How can one explain the general failure of the social sciences to accumulate reliable knowledge? According to Pat Duffy Hutcheon the social sciences have failed us in the twentieth century. Practitioners in the social realm (such as politicians, therapists, educators and economists) are unable to provide the answers we seek to meet the challenges of our everyday lives and the next millennium. In Leaving the Cave Hutcheon explores the reasons for this failure. In this pioneering study of the development of social and biological evolutionary theory she contends that, for the first time in history, there exists a paradigm capable of integrating the life sciences and the social/behavioural sciences, a model to make effective social science a reality.

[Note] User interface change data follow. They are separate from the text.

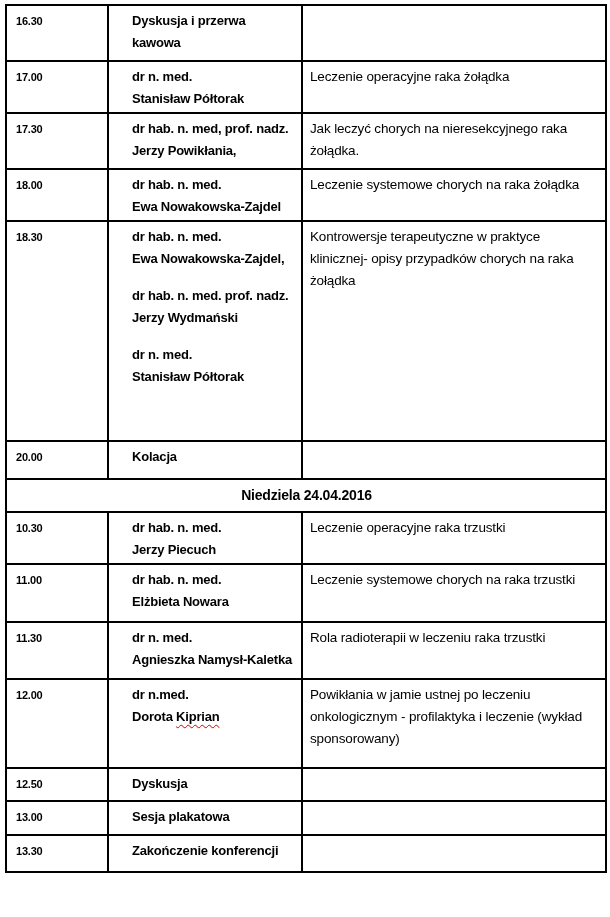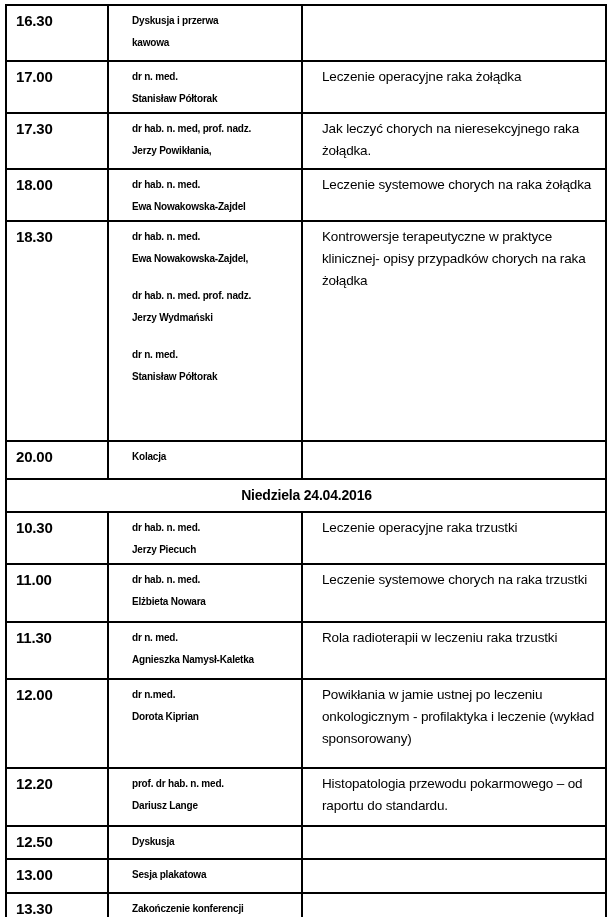"16.30" td.time { font-size: 15px -> 11px }
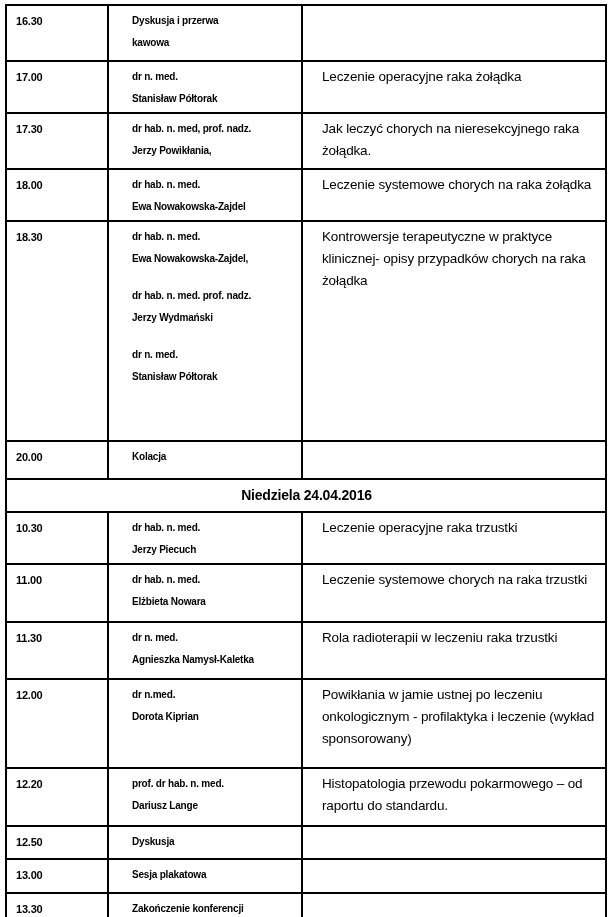"Dyskusja i przerwa" td.speaker { font-size: 10px -> 13px }
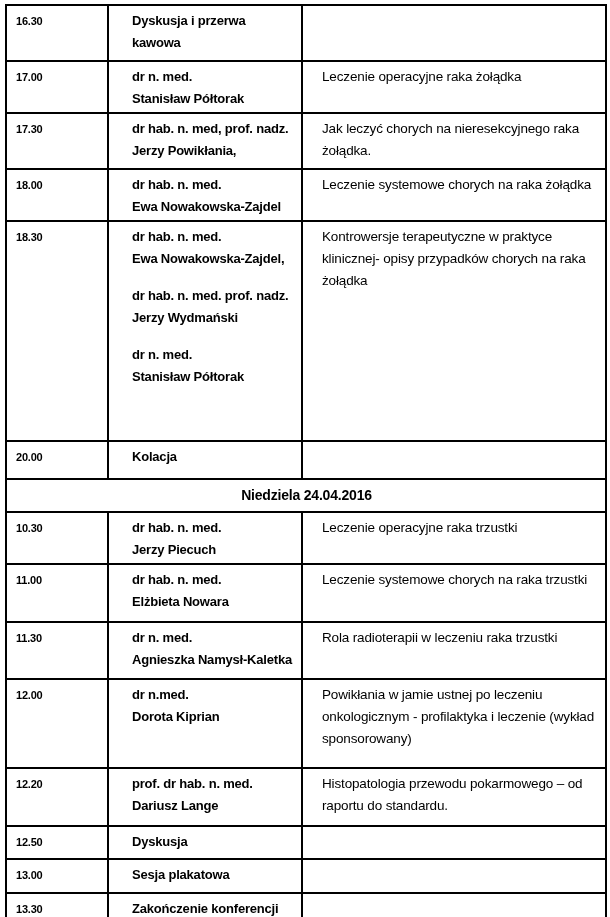"Leczenie operacyjne raka żołądka" td.topic { padding-left: 19px -> 7px }
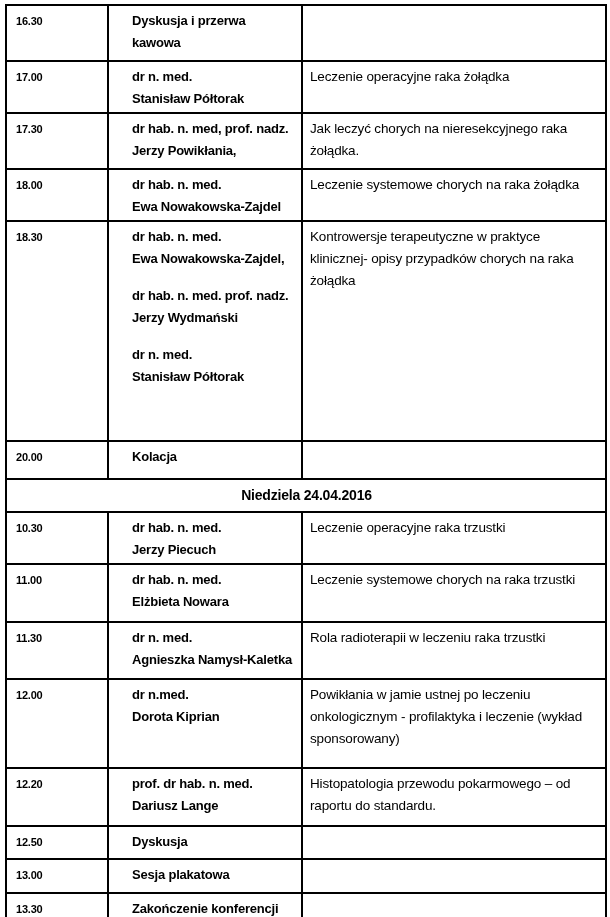"Kiprian" .squiggle { text-decoration: none -> underline }
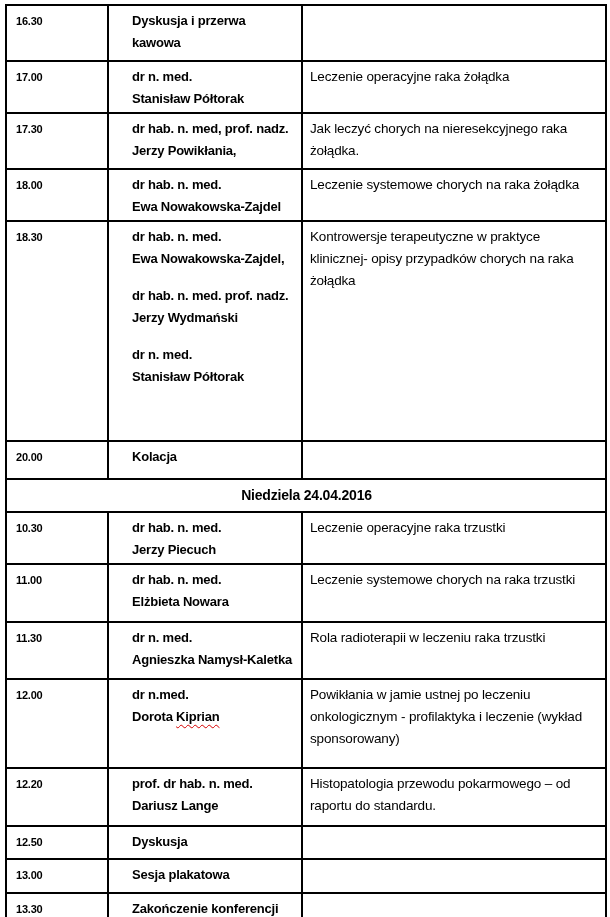"12.20" tr { html: <tr> <td>12.20</td> <td> <div>prof. dr hab. n. med.</div> <div>Dariusz Lange</div> </td> <td>Histopatologia przewodu pokarmowego – od raportu do standardu.</td> </tr> -> none }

To illustrate her arguments Hutcheon traces the development of a current of thought she identifies as evolutionary naturalism. She focusses on the lives and writings of those thinkers who have most illuminated this philosophy, from the Hellenic Greeks, through the works of the early pioneers of modern social scientific thought, to the social theorists of the late nineteenth and twentieth centuries whose ideas have been firmly rooted in the Darwinian and Pavlovian revolutions in biology and neuroscience. Leaving the Cave is an innovative, multidisciplinary study of the development of social science, the philosophy of evolutionary naturalism and the effect of each on the other. Certain to arouse controversy, this is a book which everyone concerned for the future of the social sciences will want to read.